Science, also widely referred to as Science Magazine, is the peer-reviewed academic journal of the American Association for the Advancement of Science (AAAS) and one of the world's top academic journals. It was first published in 1880, is currently circulated weekly and has a subscriber base of around 130,000. Because institutional subscriptions and online access serve a larger audience, its estimated readership is 570,400 people.The major focus of the journal is publishing important original scientific research and research reviews, but Science also publishes science-related news, opinions on science policy and other matters of interest to scientists and others who are concerned with the wide implications of science and technology. Unlike most scientific journals, which focus on a specific field, Science and its rival Nature cover the full range of scientific disciplines. According to the Journal Citation Reports, Science's 2015 impact factor was 34.661.Although it is the journal of the AAAS, membership in the AAAS is not required to publish in Science. Papers are accepted from authors around the world. Competition to publish in Science is very intense, as an article published in such a highly cited journal can lead to attention and career advancement for the authors. Fewer than 7% of articles submitted are accepted for publication.

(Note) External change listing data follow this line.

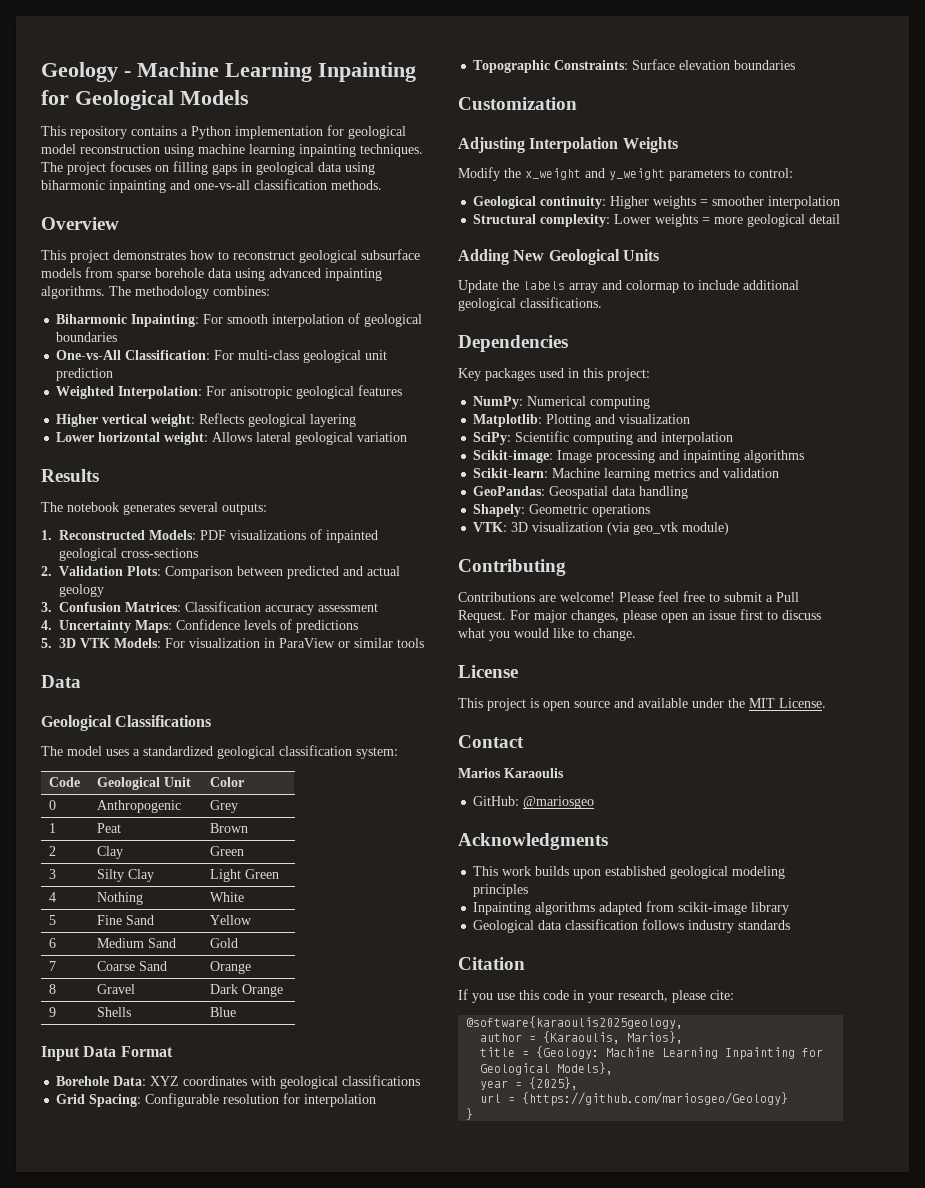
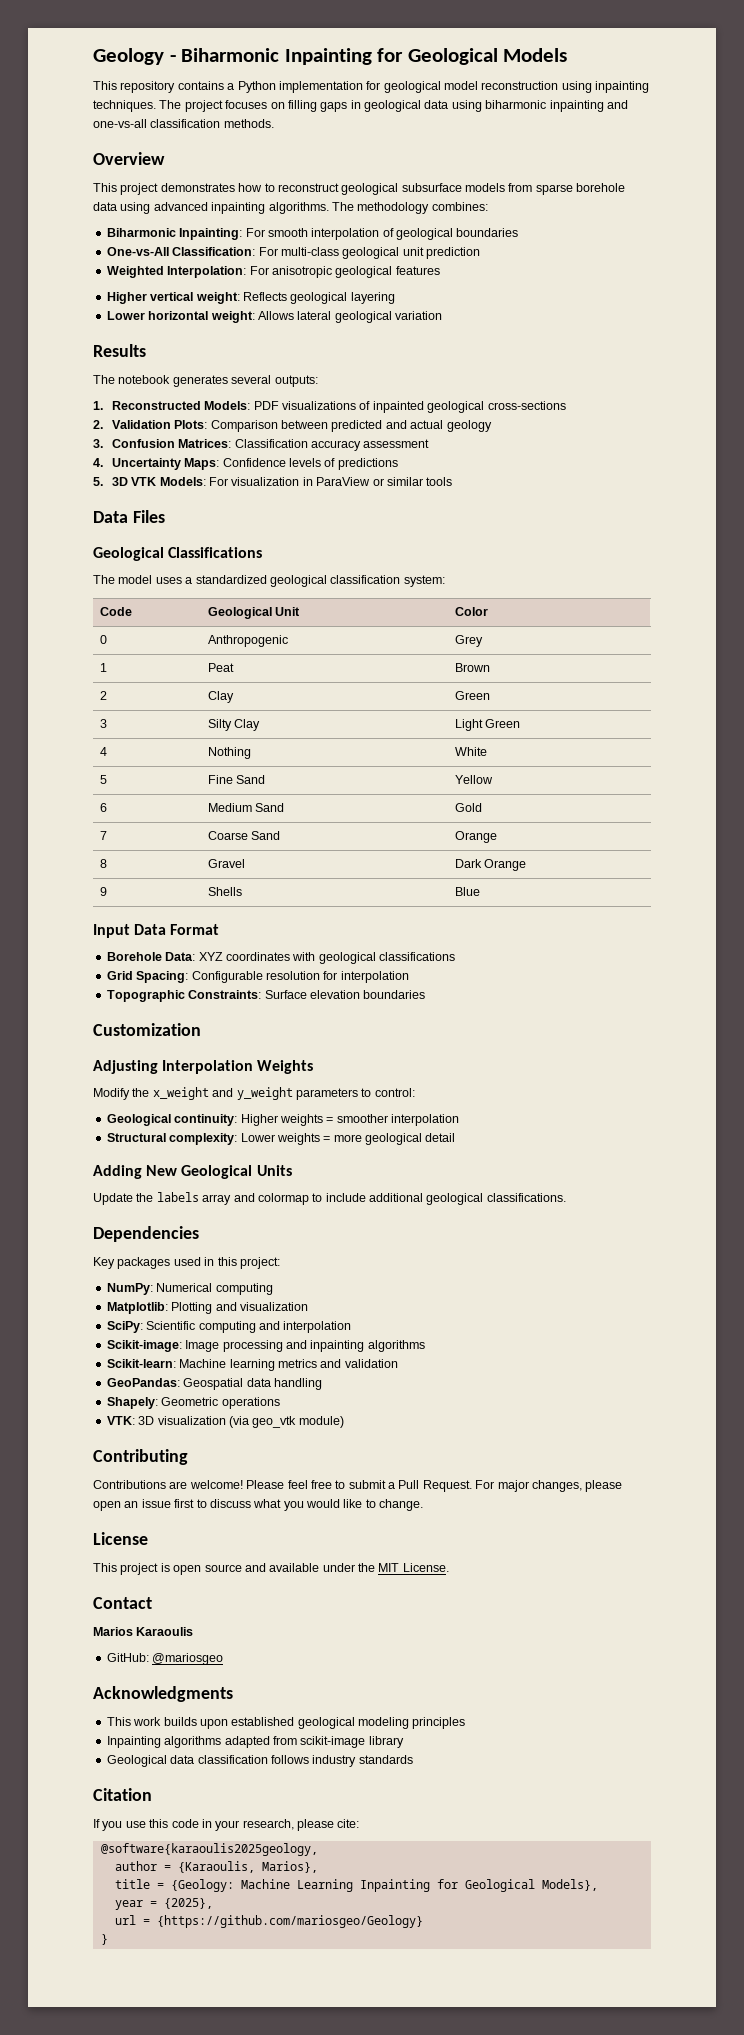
- Geology - Machine Learning Inpainting for Geological Models
+ Geology - Biharmonic Inpainting for Geological Models
- This repository contains a Python implementation for geological model reconstruction using machine learning inpainting techniques.
+ This repository contains a Python implementation for geological model reconstruction using inpainting techniques.
  5. 3D VTK Models: For visualization in ParaView or similar tools
- Data
+ Data Files

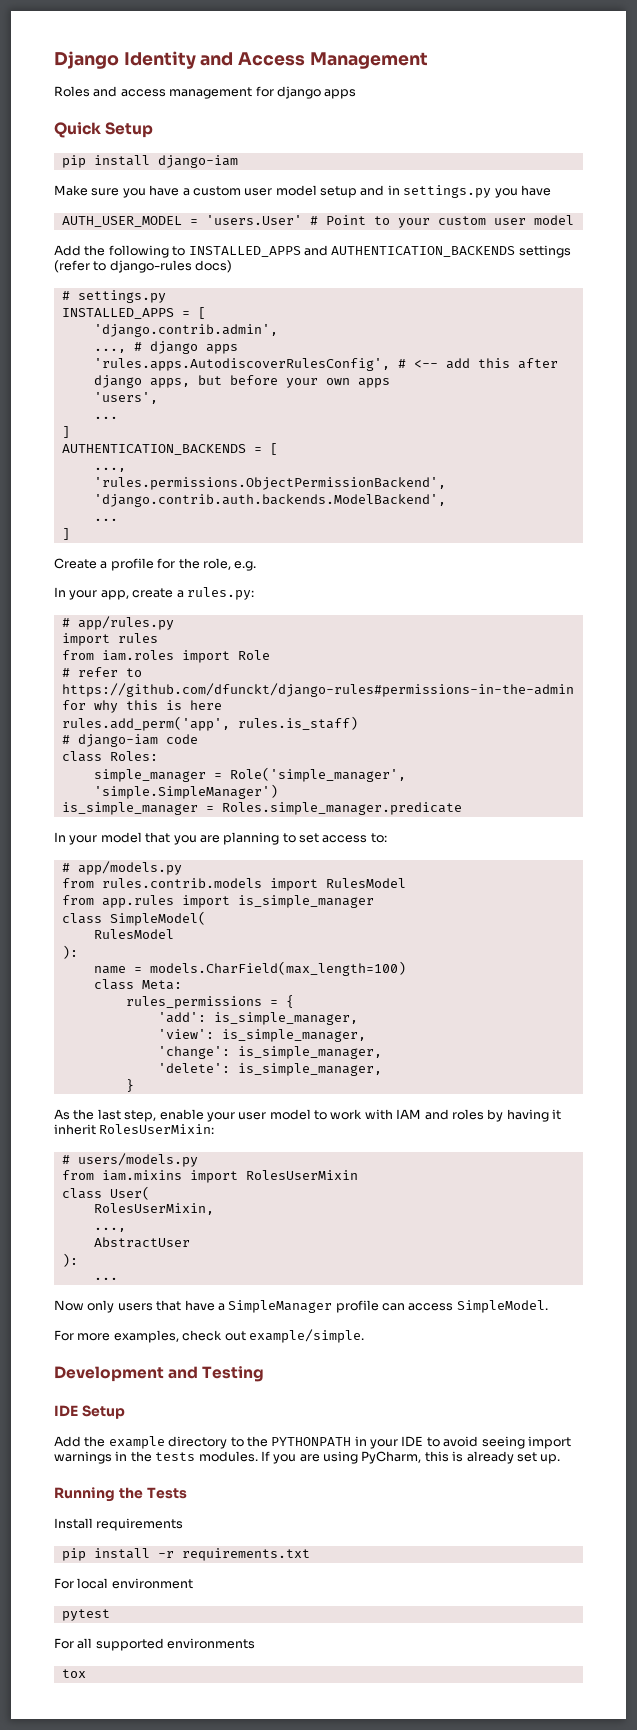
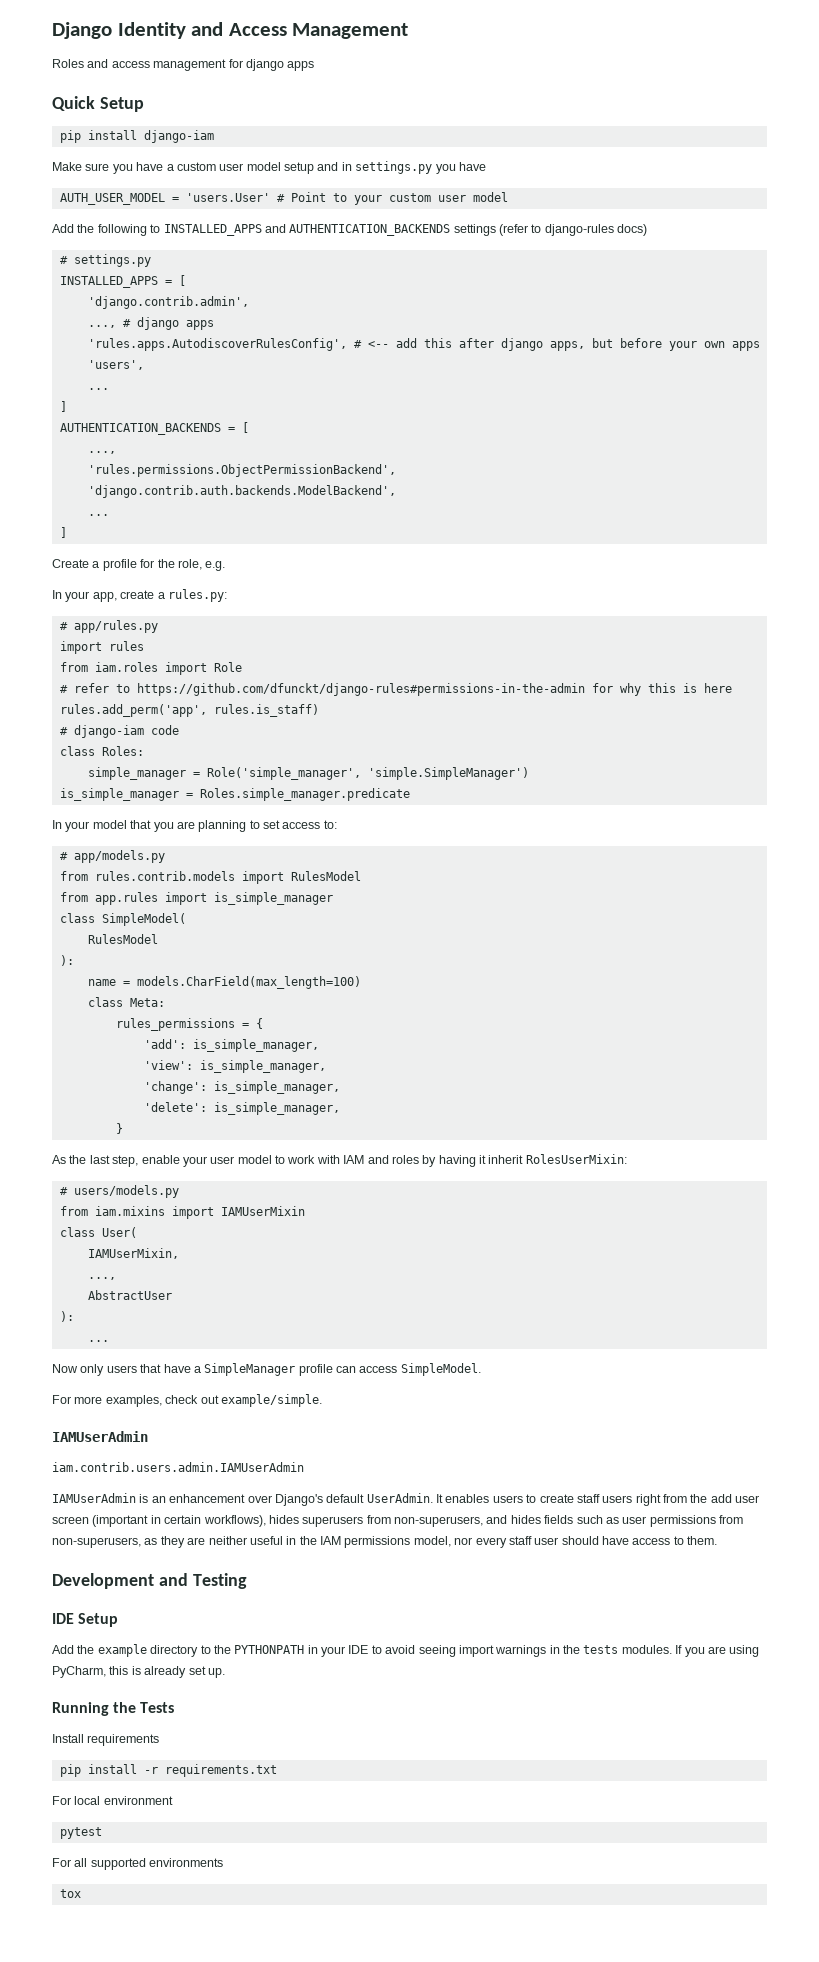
- from iam.mixins import RolesUserMixin
+ from iam.mixins import IAMUserMixin
- RolesUserMixin,
+ IAMUserMixin,
  For more examples, check out example/simple.
+ IAMUserAdmin
+ iam.contrib.users.admin.IAMUserAdmin
+ IAMUserAdmin is an enhancement over Django's default UserAdmin. It enables users to create staff users right from the add user screen (important in certain workflows), hides superusers from non-superusers, and hides fields such as user permissions from non-superusers, as they are neither useful in the IAM permissions model, nor every staff user should have access to them.

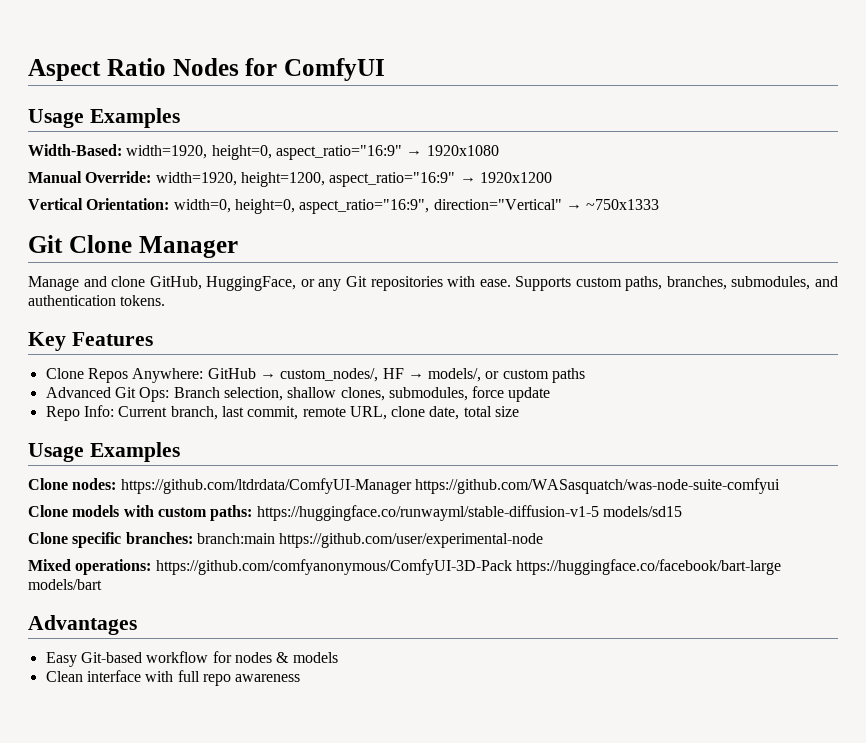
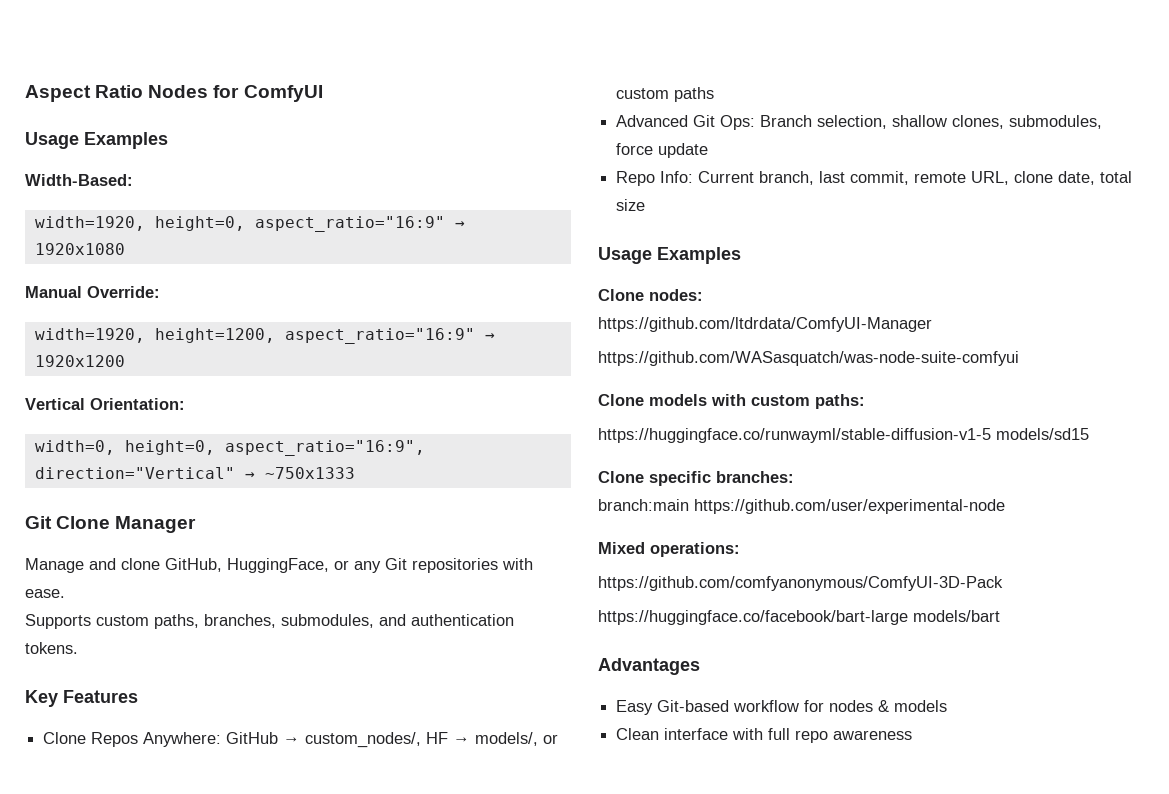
- Width-Based: width=1920, height=0, aspect_ratio="16:9" → 1920x1080
+ Width-Based:
+ width=1920, height=0, aspect_ratio="16:9" → 1920x1080
- Manual Override: width=1920, height=1200, aspect_ratio="16:9" → 1920x1200
+ Manual Override:
+ width=1920, height=1200, aspect_ratio="16:9" → 1920x1200
- Vertical Orientation: width=0, height=0, aspect_ratio="16:9", direction="Vertical" → ~750x1333
+ Vertical Orientation:
+ width=0, height=0, aspect_ratio="16:9", direction="Vertical" → ~750x1333
- Manage and clone GitHub, HuggingFace, or any Git repositories with ease. Supports custom paths, branches, submodules, and authentication tokens.
+ Manage and clone GitHub, HuggingFace, or any Git repositories with ease.
+ Supports custom paths, branches, submodules, and authentication tokens.
- Clone nodes: https://github.com/ltdrdata/ComfyUI-Manager https://github.com/WASasquatch/was-node-suite-comfyui
+ Clone nodes:
+ https://github.com/ltdrdata/ComfyUI-Manager
+ https://github.com/WASasquatch/was-node-suite-comfyui
- Clone models with custom paths: https://huggingface.co/runwayml/stable-diffusion-v1-5 models/sd15
+ Clone models with custom paths:
+ https://huggingface.co/runwayml/stable-diffusion-v1-5 models/sd15
- Clone specific branches: branch:main https://github.com/user/experimental-node
+ Clone specific branches:
+ branch:main https://github.com/user/experimental-node
- Mixed operations: https://github.com/comfyanonymous/ComfyUI-3D-Pack https://huggingface.co/facebook/bart-large models/bart
+ Mixed operations:
+ https://github.com/comfyanonymous/ComfyUI-3D-Pack
+ https://huggingface.co/facebook/bart-large models/bart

Science is based in Washington, D.C., United States, with a second office in Cambridge, UK.

Science Advances

Science Advances is a peer-reviewed multidisciplinary open-access scientific journal established in early 2015. It is the fourth journal published by the American Association for the Advancement of Science, and the first that is gold open access and online only. The journal's scope includes all areas of science, including the life sciences, physical sciences, social sciences, computer sciences, and environmental sciences.